RECORDS –
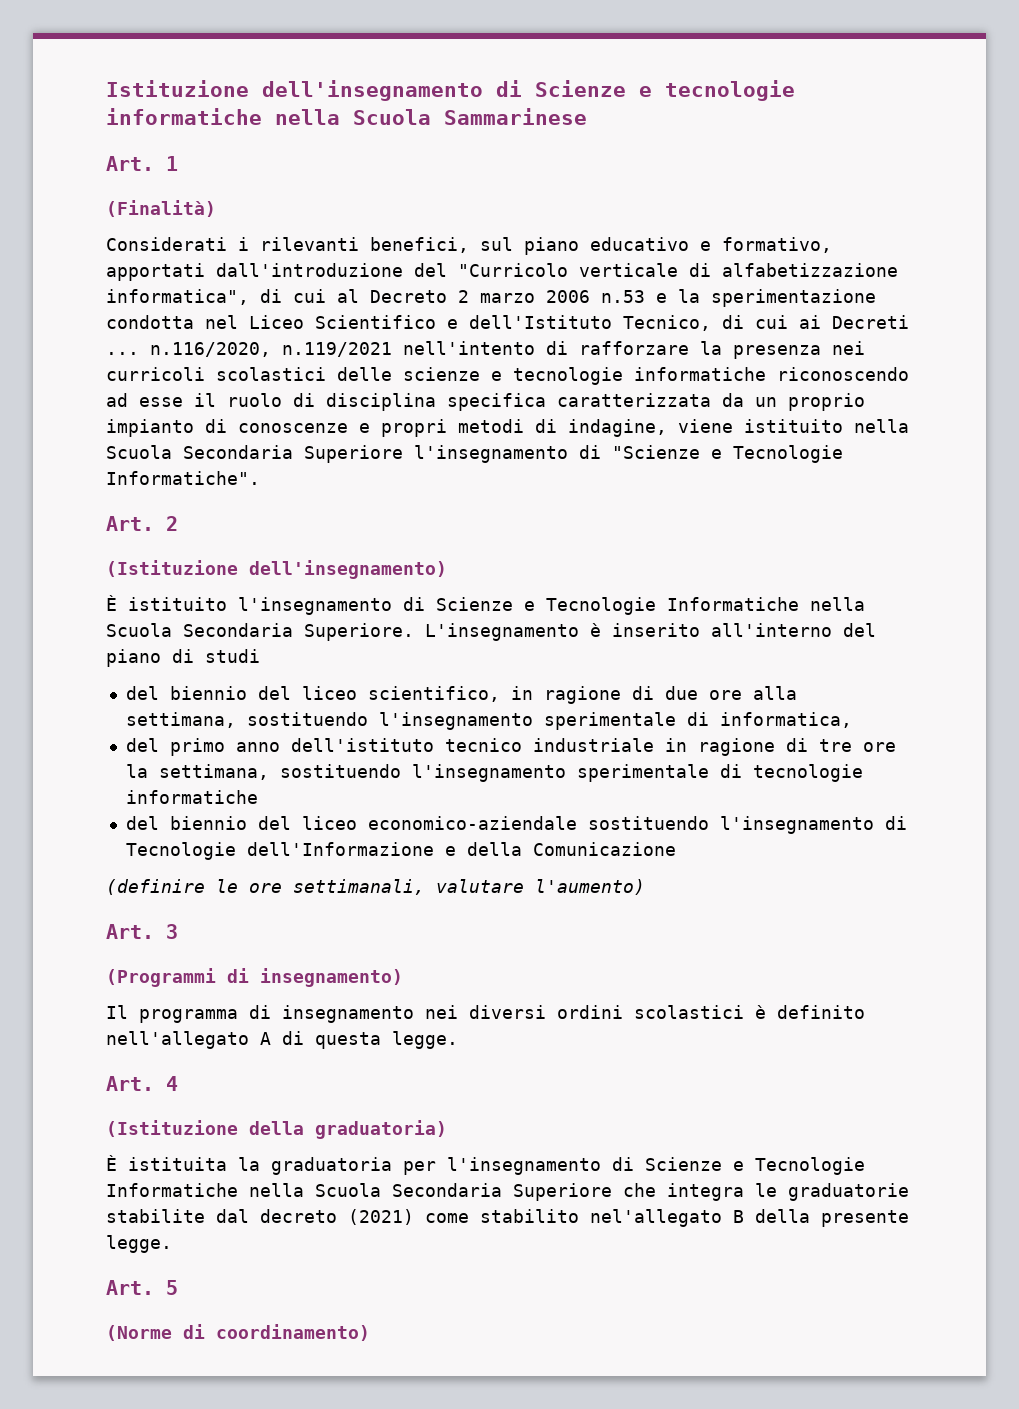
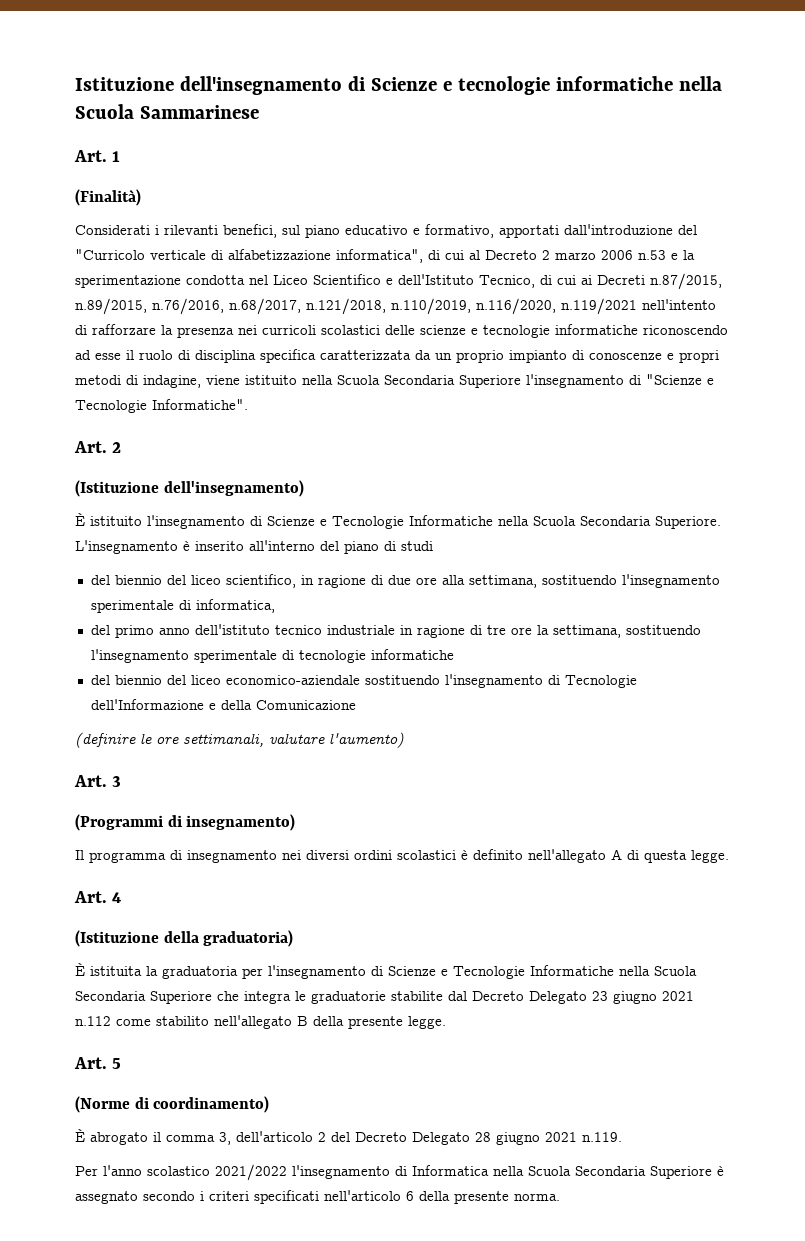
[106,352,139,355] ... -> [650,273,722,290] [75,298,471,315] n.87/2015, n.89/2015, n.76/2016, n.68/2017, n.121/2018, n.110/2019,
[260,1209,414,1225] decreto (2021) -> [472,991,694,1004] [75,1016,111,1026] Decreto Delegato 23 giugno 2021 n.112
[590,1209,722,1227] nel'allegato -> [214,1015,292,1029] nell'allegato
(370, 1332) none -> [75,1129,622,1145] [75,1164,724,1181] [75,1190,560,1204] // È abrogato il comma 3, dell'articolo 2 del Decreto Delegato 28 giugno 2021 n.119. // Per l'anno scolastico 2021/2022 l'insegnamento di Informatica nella Scuola Secondaria Superiore è assegnato secondo i criteri specificati nell'articolo 6 della presente norma.

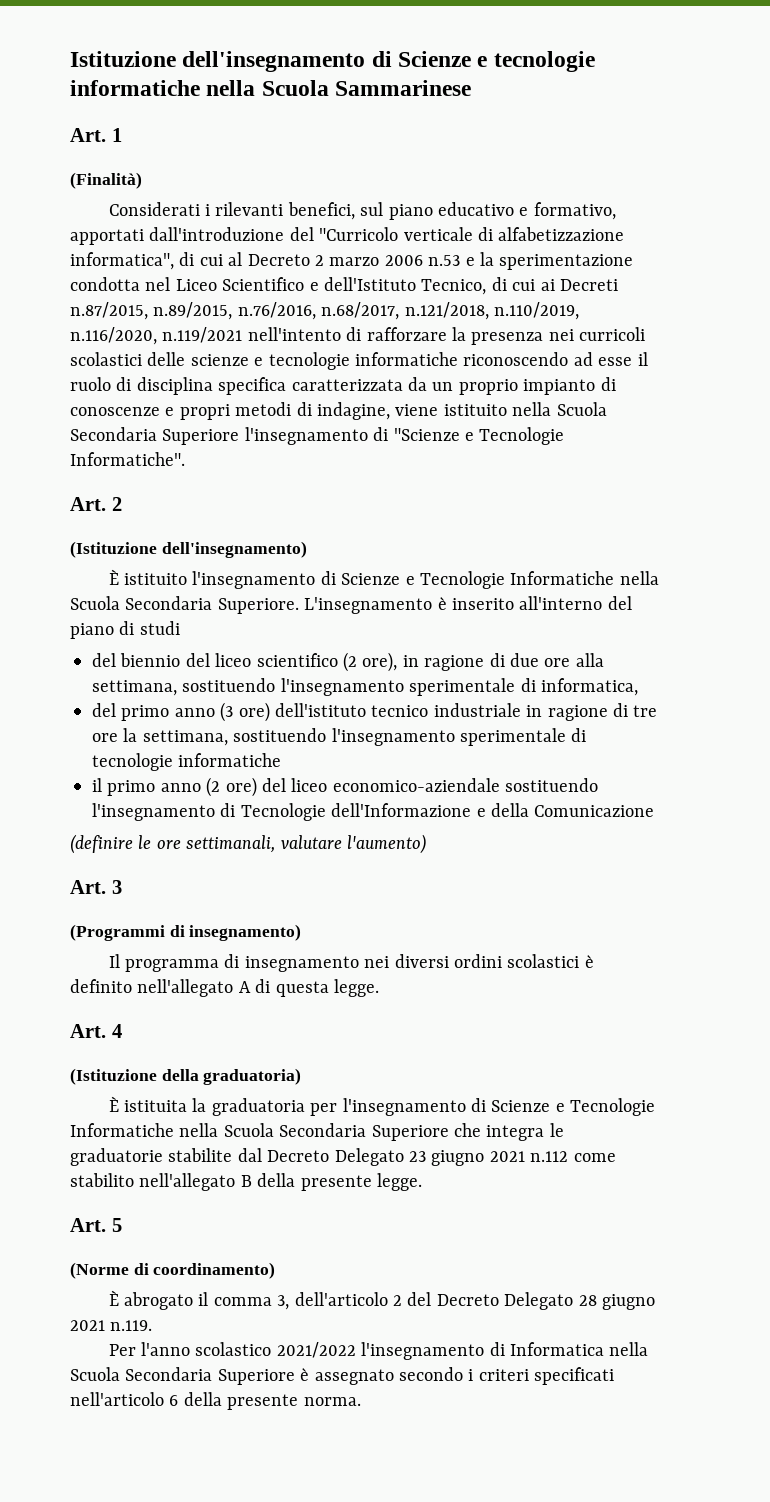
[225,574,296,588] scientifico, -> [256,652,398,672] scientifico (2 ore),
(190, 631) none -> [220,702,270,722] (3 ore)
[90,675,162,685] del biennio -> [92,777,257,797] il primo anno (2 ore)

TASK STATEMENT –
Repeat verbatim the lines between the start of the data and the line containing "[590,1209,722,1227] nel'allegato ->", both ends included, omitting all pictures.

YOUR RESPONSE –
[106,352,139,355] ... -> [650,273,722,290] [75,298,471,315] n.87/2015, n.89/2015, n.76/2016, n.68/2017, n.121/2018, n.110/2019,
[260,1209,414,1225] decreto (2021) -> [472,991,694,1004] [75,1016,111,1026] Decreto Delegato 23 giugno 2021 n.112
[590,1209,722,1227] nel'allegato -> [214,1015,292,1029] nell'allegato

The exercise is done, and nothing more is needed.